Ukrainian politics in the throes of street violence

Florent PARMENTIER & Cyrille BRET – 1st september 2015

Following his interview on France 24, Florent PARMENTIER answers the questions of Cyrille BRET on Ukrainian politics in the aftermath of the violent protests in Kiyv on 31st August against the law taken by the Parliament in compliance with the Minsk 2 Agreements.


CB : what are the political movements involved in the violent protests that took place yesterday in Kiev? Are Pravy sektor and Swoboda to be tagged « fascist parties »?

FP : the Kiev protestations of August 31th 2015 are the result of several factors.

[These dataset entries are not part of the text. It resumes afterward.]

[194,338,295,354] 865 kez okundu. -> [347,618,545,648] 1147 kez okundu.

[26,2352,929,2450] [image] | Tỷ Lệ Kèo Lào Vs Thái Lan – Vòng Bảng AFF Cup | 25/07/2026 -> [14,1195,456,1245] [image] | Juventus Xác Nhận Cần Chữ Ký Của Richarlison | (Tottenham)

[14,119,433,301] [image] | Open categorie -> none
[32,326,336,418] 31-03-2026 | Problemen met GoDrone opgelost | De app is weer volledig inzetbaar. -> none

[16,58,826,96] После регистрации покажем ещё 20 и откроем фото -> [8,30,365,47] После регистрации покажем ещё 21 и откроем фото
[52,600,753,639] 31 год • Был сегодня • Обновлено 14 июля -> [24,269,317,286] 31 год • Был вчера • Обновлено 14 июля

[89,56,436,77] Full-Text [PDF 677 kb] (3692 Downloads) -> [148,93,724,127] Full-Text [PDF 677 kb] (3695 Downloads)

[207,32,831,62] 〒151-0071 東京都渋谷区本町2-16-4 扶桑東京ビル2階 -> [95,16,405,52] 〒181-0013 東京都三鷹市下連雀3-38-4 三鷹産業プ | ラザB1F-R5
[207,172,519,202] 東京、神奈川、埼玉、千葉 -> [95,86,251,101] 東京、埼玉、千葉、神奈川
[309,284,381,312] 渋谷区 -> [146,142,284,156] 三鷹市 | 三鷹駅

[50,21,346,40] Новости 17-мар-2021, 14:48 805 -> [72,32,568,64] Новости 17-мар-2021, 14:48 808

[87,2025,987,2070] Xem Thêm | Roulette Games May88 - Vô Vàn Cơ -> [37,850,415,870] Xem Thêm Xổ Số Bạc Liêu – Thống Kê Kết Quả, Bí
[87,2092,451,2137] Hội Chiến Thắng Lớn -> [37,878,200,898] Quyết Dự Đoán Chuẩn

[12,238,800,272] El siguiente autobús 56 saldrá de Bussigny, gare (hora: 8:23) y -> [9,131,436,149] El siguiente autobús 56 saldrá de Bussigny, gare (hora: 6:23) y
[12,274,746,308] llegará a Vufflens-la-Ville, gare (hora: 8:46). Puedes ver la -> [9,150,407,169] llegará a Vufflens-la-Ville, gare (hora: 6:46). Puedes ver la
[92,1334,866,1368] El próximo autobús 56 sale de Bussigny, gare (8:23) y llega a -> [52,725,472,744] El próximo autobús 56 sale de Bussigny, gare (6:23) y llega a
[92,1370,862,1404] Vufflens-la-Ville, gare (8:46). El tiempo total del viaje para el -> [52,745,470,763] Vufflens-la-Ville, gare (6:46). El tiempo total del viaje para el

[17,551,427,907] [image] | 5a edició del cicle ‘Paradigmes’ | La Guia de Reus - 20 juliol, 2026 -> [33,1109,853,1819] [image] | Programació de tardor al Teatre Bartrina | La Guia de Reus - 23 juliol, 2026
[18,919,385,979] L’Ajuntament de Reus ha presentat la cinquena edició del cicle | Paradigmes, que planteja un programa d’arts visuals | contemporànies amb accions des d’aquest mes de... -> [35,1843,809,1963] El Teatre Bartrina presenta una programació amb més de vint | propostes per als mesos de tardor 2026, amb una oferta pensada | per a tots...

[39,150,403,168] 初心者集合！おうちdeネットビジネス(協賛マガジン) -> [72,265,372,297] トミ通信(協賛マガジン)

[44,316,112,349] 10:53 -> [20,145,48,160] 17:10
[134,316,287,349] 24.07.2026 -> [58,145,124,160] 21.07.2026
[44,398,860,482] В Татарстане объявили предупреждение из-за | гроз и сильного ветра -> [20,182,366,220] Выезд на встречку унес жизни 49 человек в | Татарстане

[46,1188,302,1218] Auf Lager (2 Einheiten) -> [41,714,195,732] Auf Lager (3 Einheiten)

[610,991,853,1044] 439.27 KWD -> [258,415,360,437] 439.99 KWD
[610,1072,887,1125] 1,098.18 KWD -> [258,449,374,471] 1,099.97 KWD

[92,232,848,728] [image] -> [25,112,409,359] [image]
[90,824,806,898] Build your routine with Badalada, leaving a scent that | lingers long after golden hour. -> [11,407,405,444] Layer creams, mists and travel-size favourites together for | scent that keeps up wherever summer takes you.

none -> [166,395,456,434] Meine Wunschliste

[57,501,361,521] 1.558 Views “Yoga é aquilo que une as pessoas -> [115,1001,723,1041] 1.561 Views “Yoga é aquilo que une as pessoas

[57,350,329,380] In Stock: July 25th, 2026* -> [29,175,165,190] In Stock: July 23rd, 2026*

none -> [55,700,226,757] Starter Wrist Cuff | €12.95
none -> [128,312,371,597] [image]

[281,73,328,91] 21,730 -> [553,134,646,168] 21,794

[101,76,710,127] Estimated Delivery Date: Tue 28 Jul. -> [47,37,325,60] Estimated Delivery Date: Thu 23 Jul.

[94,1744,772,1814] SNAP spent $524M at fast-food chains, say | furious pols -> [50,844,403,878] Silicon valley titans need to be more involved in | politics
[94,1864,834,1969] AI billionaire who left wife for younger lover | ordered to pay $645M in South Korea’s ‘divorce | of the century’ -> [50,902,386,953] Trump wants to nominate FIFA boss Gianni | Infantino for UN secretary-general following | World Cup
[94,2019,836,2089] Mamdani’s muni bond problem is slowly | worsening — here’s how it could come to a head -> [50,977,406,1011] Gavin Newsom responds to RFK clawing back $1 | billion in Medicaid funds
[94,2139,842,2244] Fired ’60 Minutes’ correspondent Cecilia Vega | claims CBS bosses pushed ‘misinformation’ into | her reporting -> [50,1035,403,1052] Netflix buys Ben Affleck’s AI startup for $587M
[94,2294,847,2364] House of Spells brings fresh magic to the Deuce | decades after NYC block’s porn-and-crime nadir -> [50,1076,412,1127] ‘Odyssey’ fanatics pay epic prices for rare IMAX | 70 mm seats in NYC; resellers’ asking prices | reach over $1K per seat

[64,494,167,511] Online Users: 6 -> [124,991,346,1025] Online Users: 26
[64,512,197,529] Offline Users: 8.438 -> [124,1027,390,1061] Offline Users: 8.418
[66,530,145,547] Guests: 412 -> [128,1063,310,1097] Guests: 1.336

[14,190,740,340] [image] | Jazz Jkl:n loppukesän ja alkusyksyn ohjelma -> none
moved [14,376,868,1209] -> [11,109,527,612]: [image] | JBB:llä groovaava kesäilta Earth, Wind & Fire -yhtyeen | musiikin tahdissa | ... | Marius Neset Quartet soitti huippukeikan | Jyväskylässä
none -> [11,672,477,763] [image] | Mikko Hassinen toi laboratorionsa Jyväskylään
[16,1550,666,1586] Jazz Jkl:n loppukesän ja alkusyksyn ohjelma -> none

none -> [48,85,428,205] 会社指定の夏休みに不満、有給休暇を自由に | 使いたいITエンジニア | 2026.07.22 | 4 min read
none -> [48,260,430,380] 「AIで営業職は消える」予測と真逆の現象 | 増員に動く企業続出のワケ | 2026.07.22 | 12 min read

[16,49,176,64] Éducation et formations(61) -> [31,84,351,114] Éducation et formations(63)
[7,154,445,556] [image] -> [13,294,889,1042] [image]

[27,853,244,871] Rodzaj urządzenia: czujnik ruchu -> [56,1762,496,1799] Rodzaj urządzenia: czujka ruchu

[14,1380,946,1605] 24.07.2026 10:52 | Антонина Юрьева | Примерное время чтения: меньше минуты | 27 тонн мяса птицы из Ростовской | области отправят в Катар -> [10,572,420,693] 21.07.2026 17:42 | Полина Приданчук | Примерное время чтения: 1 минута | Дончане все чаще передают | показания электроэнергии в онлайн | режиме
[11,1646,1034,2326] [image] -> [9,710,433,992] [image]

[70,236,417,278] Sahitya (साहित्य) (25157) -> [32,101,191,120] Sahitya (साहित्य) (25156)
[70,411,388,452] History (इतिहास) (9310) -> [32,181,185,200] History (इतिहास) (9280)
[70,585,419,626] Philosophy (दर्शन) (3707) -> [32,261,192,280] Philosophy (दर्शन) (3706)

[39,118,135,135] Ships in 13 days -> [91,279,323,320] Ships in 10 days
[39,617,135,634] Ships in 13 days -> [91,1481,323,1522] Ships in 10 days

First, the post-Euromaidan political majority was not able to deliver enough to meet citizens’ expectations. The President’s popularity has sharply dropped over the last year, and the Representatives, elected in October 2014, are not in a better shape. Clearly, the institutions are contested by radicals such as Swoboda or Pravy Sektor.

Second, the level of tension is natural in a war-torn country, but it is now at a high level, from discourses (“the moderates betray national interest”) to acts, with weapons coming around.

Third, the process of decentralization has ignited the barrel power; Kiev was supposed to decentralize following Minsk 2 provisions, but part of the public opinion did not accept it.

Definitely, Swoboda and Pravy Sektor are far-right parties, but they remain very marginal so far in the electorate. It remains to be seen if they can capitalize on the protestations or if they will be marginalized.

CB : President Poroshenko seems to be fighting on two front lines at the same time : will he end up squeezed between the Russian front and the separatist forces to the East and the Lviv region along with the radical nationalists in the Rada to the West?

FP : so far, except for the separatist-controlled area, President Poroshenko was able to unite a large majority in Ukraine around a post-Maidan consensus. As in Russia, national pride has raised over the last few months in Ukraine, even in territories which are less concerned with Ukrainian nationalism. His main risk is to be squeezed because of a lack of results, more than anything else.

Now, the current political majority has to fight against enemies outside Ukraine, within Ukraine (with the ultra-nationalists), and to prove that it can reform the country, both on the political and economic levels. Decentralization is only one of the challenges before Ukraine.

CB: from the Orange Revolution of 2004 to the current prostests and from the Maidan square occupation to the fights in the Donbass region, the Ukrainian political scene appears to be engulfed in armed violence. Will riots and urban fights be the core of Ukrainian politics int the years to come?

FP : in the 20th century, Ukraine has suffered from the Holodomor and the Second World War, two periods of mass massacre. This terrible history could have hampered Ukraine’s development after 1991. However, Ukraine has not hosted any separatist conflict before 2014; by contrast and to various extent, Russia, Georgia, Moldova, Azerbaijan and Armenia have witnessed open conflicts on their territories. No conflict occurred in Ukraine, even in Crimea. Conflicting views and interests were settled in a peaceful way in 2004, when the elections were reorganized without casualties.

As for rioting and urban fights, it is true that the current events will have lasting effects on the destiny of Ukraine. Weapons have circulated thorough the country, without control, which might bring instability to the country. But the Mukachevo clashes in July between Pravy Sektor and the authorities remain the exception rather than the norm: State forces will marginalize paramilitary forces in the long run.